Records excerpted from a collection
[Start of section]

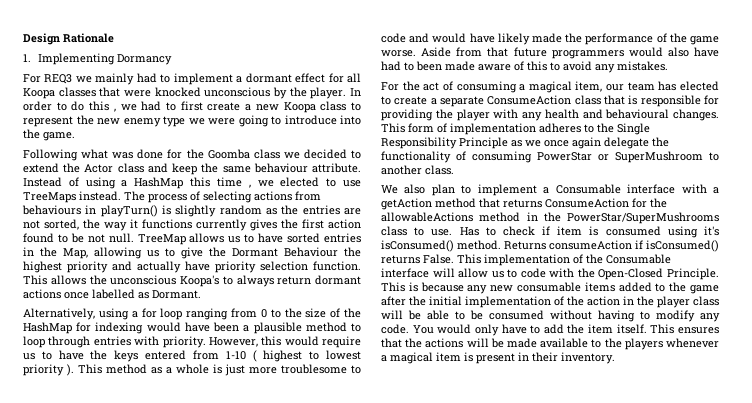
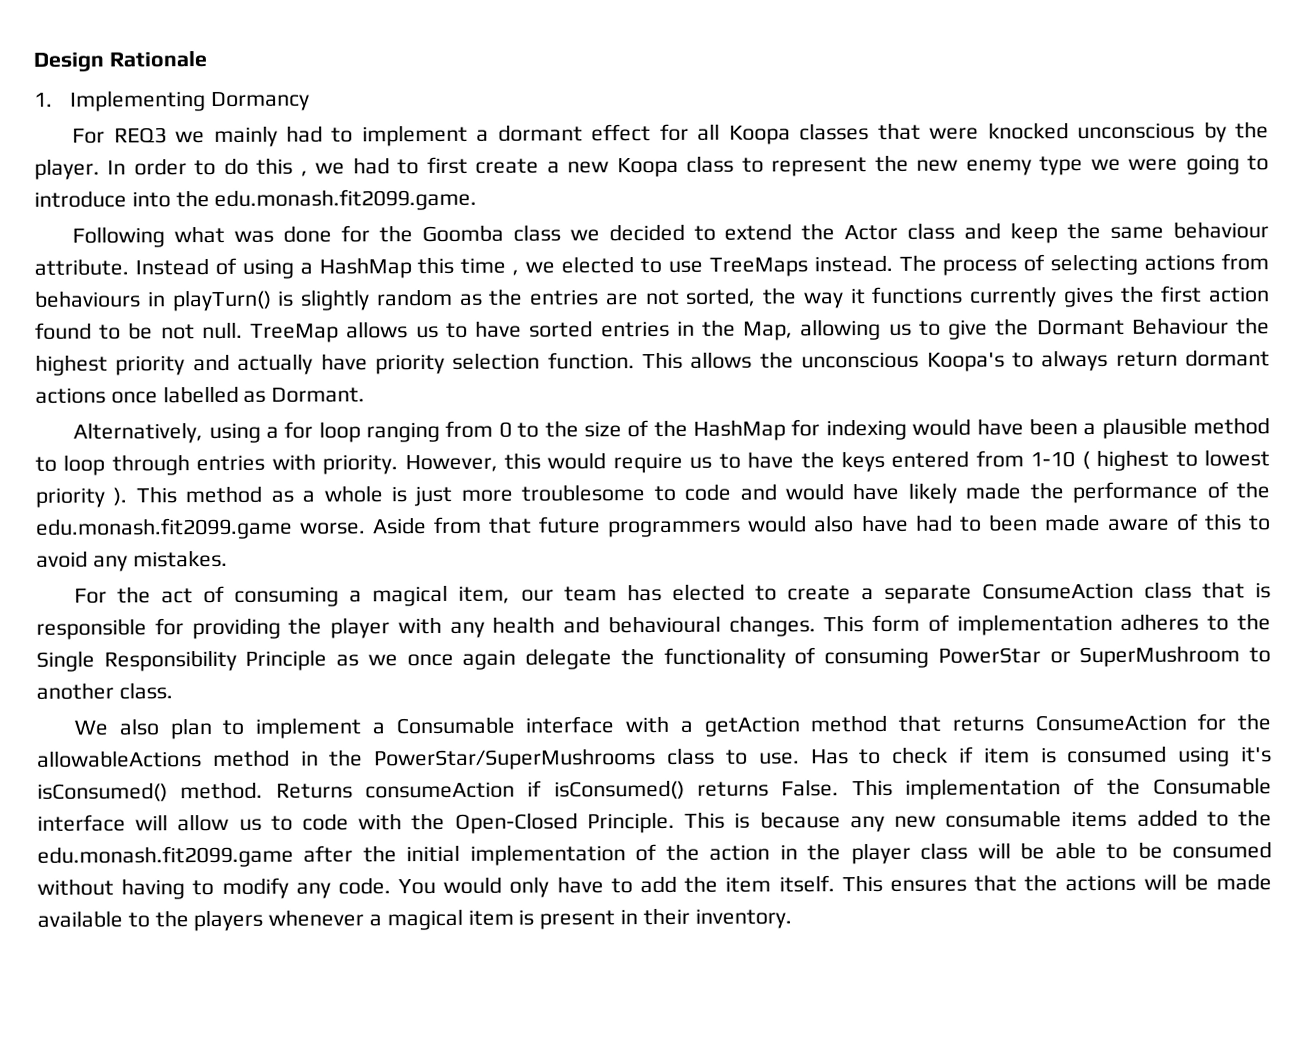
[43,132,75,141] game. -> [214,188,478,211] edu.monash.fit2099.game.
[690,36,719,45] game -> [35,517,293,540] edu.monash.fit2099.game
[690,285,719,294] game -> [37,845,294,868] edu.monash.fit2099.game

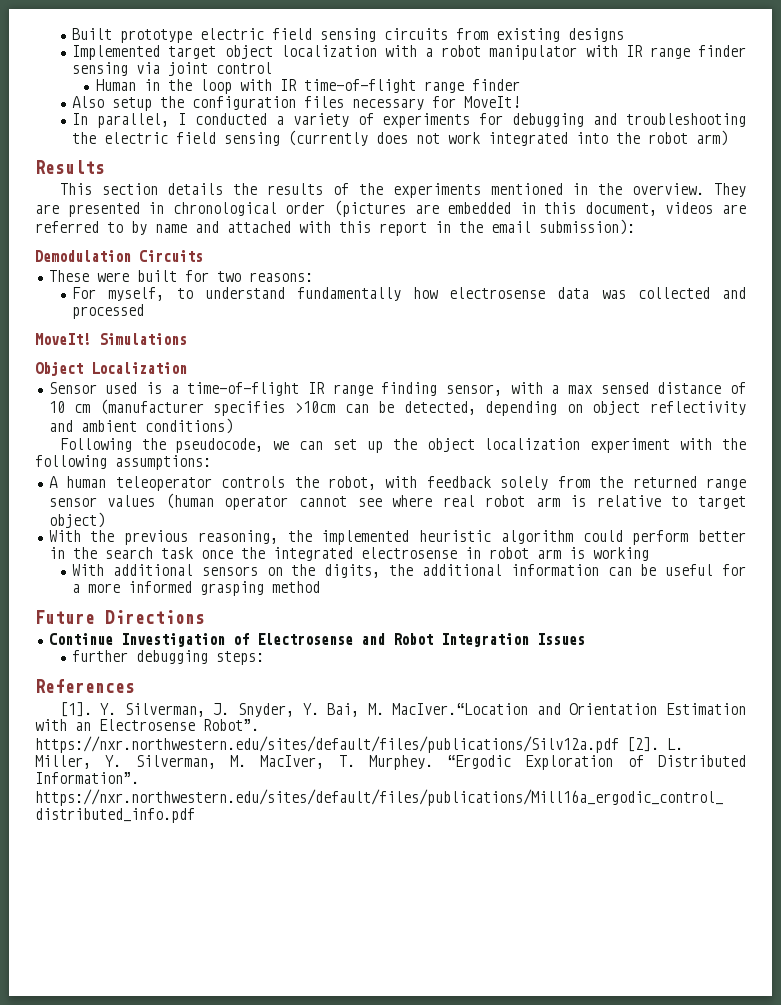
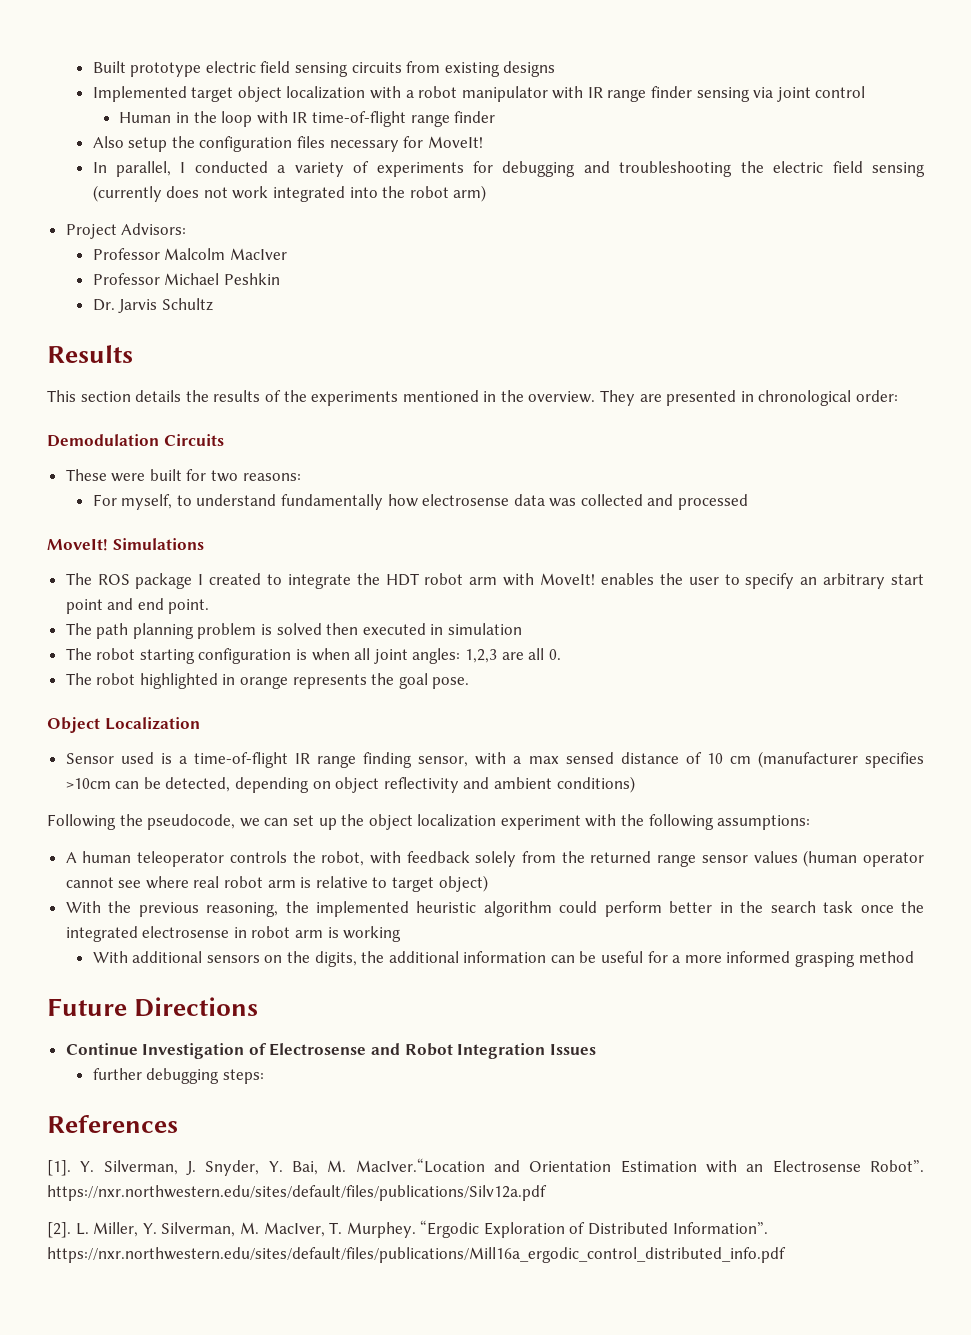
(729, 138) none -> [65,223,187,239] [92,248,287,260] [92,273,280,285] [92,298,213,313] // Project Advisors: // Professor Malcolm MacIver // Professor Michael Peshkin // Dr. Jarvis Schultz
[285,200,747,217] [35,219,635,236] order (pictures are embedded in this document, videos are referred to by name and attached with this report in the email submission): -> [856,390,899,402] order:
(187, 339) none -> [65,573,924,589] [65,598,210,614] [65,623,523,639] [65,648,561,664] [65,673,470,689] // The ROS package I created to integrate the HDT robot arm with MoveIt! enables the user to specify an arbitrary start point and end point. // The path planning problem is solved then executed in simulation // The robot starting configuration is when all joint angles: 1,2,3 are all 0. // The robot highlighted in orange represents the goal pose.
(619, 744) none -> (547, 1193) //

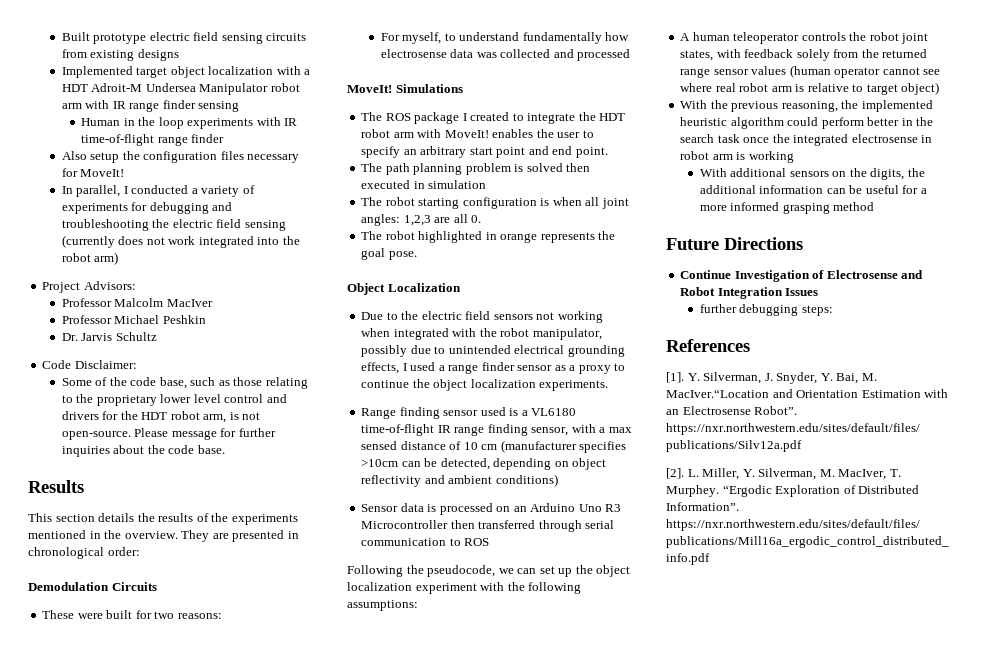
[418,86,548,102] robot manipulator -> [61,83,300,95] [61,103,82,109] HDT Adroit-M Undersea Manipulator robot arm
[753,86,866,102] via joint control -> (240, 106) none
(253, 119) none -> [187,118,254,129] experiments
(213, 304) none -> [42,360,137,369] [61,377,308,389] [61,394,287,406] [61,411,261,423] [61,428,276,440] [61,445,225,457] // Code Disclaimer: // Some of the code base, such as those relating to the proprietary lower level control and drivers for the HDT robot arm, is not open-source. Please message for further inquiries about the code base.
[65,753,114,764] Sensor -> [361,311,603,323] [361,328,602,340] [361,345,625,357] [361,362,626,374] [361,379,609,391] [361,407,479,419] Due to the electric field sensors not working when integrated with the robot manipulator, possibly due to unintended electrical grounding effects, I used a range finder sensor as a proxy to continue the object localization experiments. // Range finding sensor
(187, 760) none -> [531,408,577,416] VL6180
(635, 784) none -> [361,503,622,515] [361,520,615,532] [361,538,490,546] // Sensor data is processed on an Arduino Uno R3 Microcontroller then transferred through serial communication to ROS
[321,851,365,866] robot, -> [869,32,929,44] [680,50,714,61] robot joint states,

[End of section]

| TRY IT |
Each line from the one containing "(635, 784) none" to the end of the records should be echoed exactly, and no other line.

| OUTPUT FOR THIS TASK |
(635, 784) none -> [361,503,622,515] [361,520,615,532] [361,538,490,546] // Sensor data is processed on an Arduino Uno R3 Microcontroller then transferred through serial communication to ROS
[321,851,365,866] robot, -> [869,32,929,44] [680,50,714,61] robot joint states,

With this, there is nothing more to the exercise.